In the remaining sections we will discuss the Assembler classes that return non-Model objects and conclude with a description of AssemblerGroup.

Basic assembler ContentAssembler

The ContentAssembler constructs Content objects (using the ja:Content vocabulary) used to supply content to models. A Content object has the method:

  • fill( Model m ) ? m

Invoking the fill method adds the represented content to the model. The supplied ModelAssemblers automatically apply the Content objects corresponding to ja:content property values.

Basic assembler RulesetAssembler

A RulesetAssembler generates lists of Jena rules.

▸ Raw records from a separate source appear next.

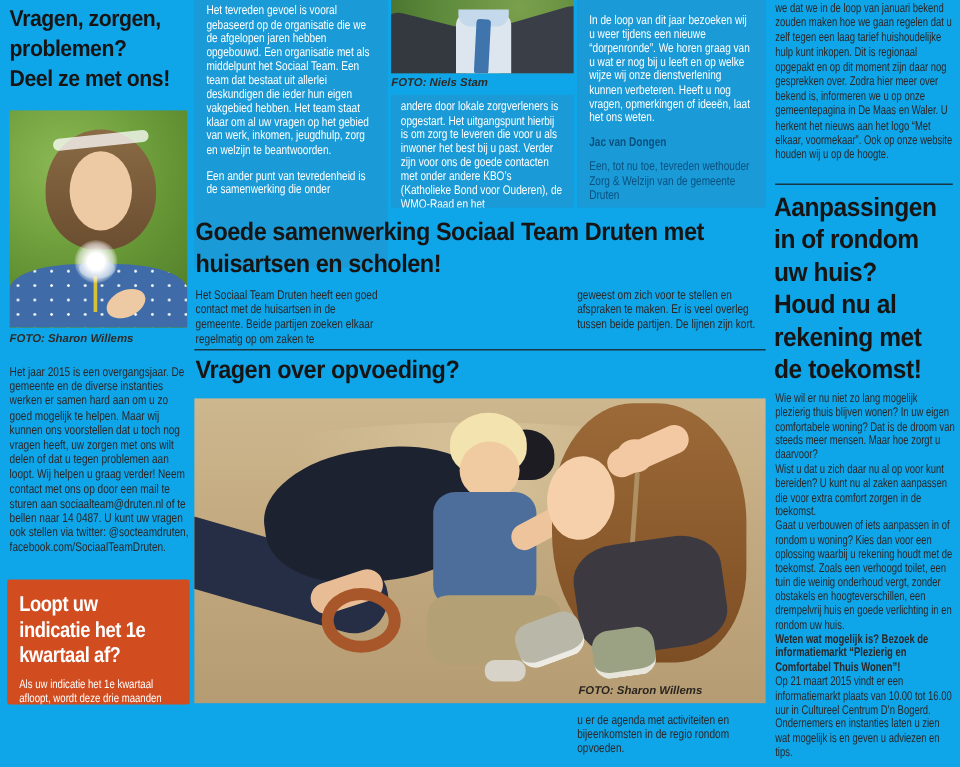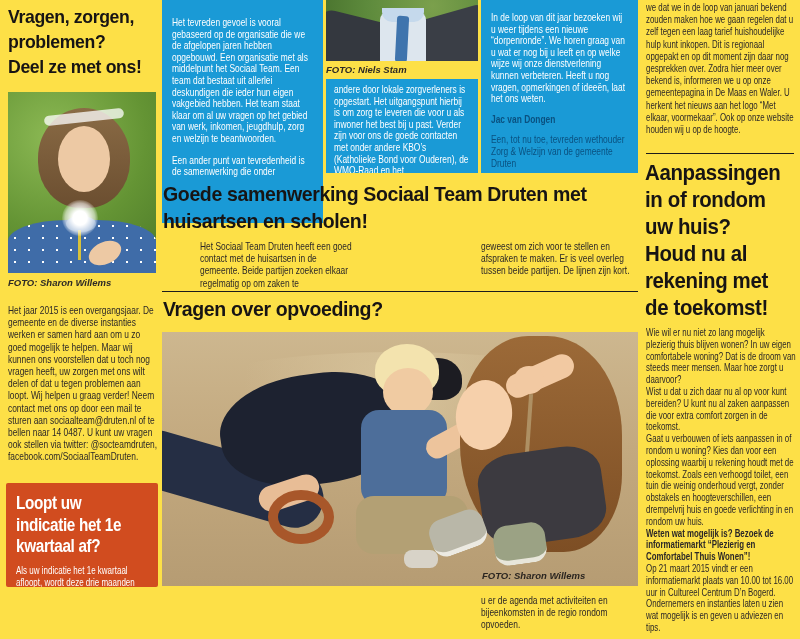--- a/index.html
+++ b/index.html
@@ -1,19 +1,19 @@
 <!DOCTYPE html>
 <html><head>
 <meta charset="utf-8">
 <style>
   * { margin:0; padding:0; box-sizing:border-box; }
   html,body { background:#fff; }
   .page {
     position:relative; width:800px; height:639px; overflow:hidden;
-    background:#fde047; font-family:"Liberation Sans", sans-serif; color:#262222;
+    background:#0ea5e9; font-family:"Liberation Sans", sans-serif; color:#262222;
   }
   .abs { position:absolute; }
   .hl { font-weight:700; color:#171414; white-space:pre-line; letter-spacing:-0.4px; }
   .cond93 { transform:scaleX(0.93); transform-origin:0 0; width:107.5%; }
   .cond80 { transform:scaleX(0.80); transform-origin:0 0; width:125%; }
   .cond85 { transform:scaleX(0.85); transform-origin:0 0; width:117.6%; }
   .cond75 { transform:scaleX(0.75); transform-origin:0 0; width:133.3%; }
   .body-text { font-size:10.5px; line-height:12.2px; color:#2b2727; }
   .caption { font-size:9.5px; font-style:italic; font-weight:700; color:#2e2a26; }
   .bluebox { background:#1a9ad6; color:#ffffff; overflow:hidden; }
@@ -52,21 +52,21 @@
     <div class="body-text cond80">Het jaar 2015 is een overgangsjaar. De gemeente en de diverse instanties werken er samen hard aan om u zo goed mogelijk te helpen. Maar wij kunnen ons voorstellen dat u toch nog vragen heeft, uw zorgen met ons wilt delen of dat u tegen problemen aan loopt. Wij helpen u graag verder! Neem contact met ons op door een mail te sturen aan sociaalteam@druten.nl of te bellen naar 14 0487. U kunt uw vragen ook stellen via twitter: @socteamdruten, facebook.com/SociaalTeamDruten.</div>
   </div>
 
   <div class="abs redbox" style="left:6px; top:483px; width:152px; height:104px; padding:10px;">
     <div class="hl cond85" style="color:#ffffff; font-size:18px; line-height:21.5px;">Loopt uw
 indicatie het 1e
 kwartaal af?</div>
     <div class="cond80" style="margin-top:7px; font-size:10px; line-height:12.6px;">Als uw indicatie het 1e kwartaal afloopt, wordt deze drie maanden verlengd. Heeft u hierover nog geen bericht ontvangen, neem dan contact op met ons.</div>
   </div>
 
-  <div class="abs bluebox" style="left:162px; top:0; width:161px; height:223px; padding:17px 10px;">
+  <div class="abs bluebox" style="left:162px; top:0; width:161px; height:223px; padding:4px 10px;">
     <div class="bt cond80 flow">
       <p>Het tevreden gevoel is vooral gebaseerd op de organisatie die we de afgelopen jaren hebben opgebouwd. Een organisatie met als middelpunt het Sociaal Team. Een team dat bestaat uit allerlei deskundigen die ieder hun eigen vakgebied hebben. Het team staat klaar om al uw vragen op het gebied van werk, inkomen, jeugdhulp, zorg en welzijn te beantwoorden.</p>
       <p>Een ander punt van tevredenheid is de samenwerking die onder</p>
     </div>
   </div>
 
   <div class="photo" style="left:326px; top:0; width:152px; height:61px;
        background:radial-gradient(circle at 70% 10%, #7ba04c 0%, #5d8a3c 55%, #47702c 100%);">
     <div style="left:-14px; top:16px; width:78px; height:70px; background:#34383f; transform:rotate(14deg); border-radius:14px;"></div>
     <div style="left:88px; top:12px; width:84px; height:72px; background:#3a3e46; transform:rotate(-16deg); border-radius:14px;"></div>
@@ -84,21 +84,21 @@
     </div>
   </div>
 
   <div class="abs bluebox" style="left:326px; top:79px; width:152px; height:94px; padding:5px 8px;">
     <div class="bt cond80">andere door lokale zorgverleners is opgestart. Het uitgangspunt hierbij is om zorg te leveren die voor u als inwoner het best bij u past. Verder zijn voor ons de goede contacten met onder andere KBO’s (Katholieke Bond voor Ouderen), de WMO-Raad en het</div>
   </div>
 
   <div class="abs hl cond93" style="left:163px; top:180px; width:475px; font-size:21px; line-height:27px;">Goede samenwerking Sociaal Team Druten met
 huisartsen en scholen!</div>
 
-  <div class="abs" style="left:163px; top:240px; width:152px; height:52px; overflow:hidden;margin-left:37px;">
+  <div class="abs" style="left:163px; top:240px; width:152px; height:52px; overflow:hidden;">
     <div class="body-text cond80">Het Sociaal Team Druten heeft een goed contact met de huisartsen in de gemeente. Beide partijen zoeken elkaar regelmatig op om zaken te</div>
   </div>
   <div class="abs" style="left:481px; top:240px; width:155px; height:52px; overflow:hidden;">
     <div class="body-text cond80">geweest om zich voor te stellen en afspraken te maken. Er is veel overleg tussen beide partijen. De lijnen zijn kort.</div>
   </div>
 
   <div class="abs rule" style="left:162px; top:291px; width:476px;"></div>
 
   <div class="abs hl cond93" style="left:163px; top:295px; width:475px; font-size:21px; line-height:27px;">Vragen over opvoeding?</div>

Basic assembler DefaultModelAssembler

A “default model” is a model of unspecified type which is implemented as whatever kind the assembler for ja:DefaultModel generates. The default for a DefaultModel is to create a MemoryModel with no special properties.

AssemblerGroup

The AssemblerGroup class allows a bunch of other Assemblers to be bundled together and selected by RDF type. AssemblerGroup implements Assembler and adds the methods:

  • implementWith( Resource type, Assembler a ) ? this
  • assemblerFor( Resource type ) ? Assembler

AssemblerGroup’s implementation of open(sub,root) finds the most specific type of root that is a subclass of ja:Object and looks for the Assembler that has been associated with that type by a call of implementWith. It then delegates construction to that Assembler, passing itself as the sub-assembler. Hence each component Assembler only needs to know how to assemble its own particular objects.

The assemblerFor method returns the assembler associated with the argument type by a previous call of implementWith, or null if there is no associated assembler.

Loading assembler classes

AssemblerGroups implement the ja:assembler functionality. The object of an (type ja:assembler "ClassName") statement is a string which is taken as the name of an Assembler implementation to load. An instance of that class is associated with type using implementWith.

If the class has a constructor that takes a single Resource object, that constructor is used to initialise the class, passing in the type subject of the triple. Otherwise the no-argument constructor of the class is used.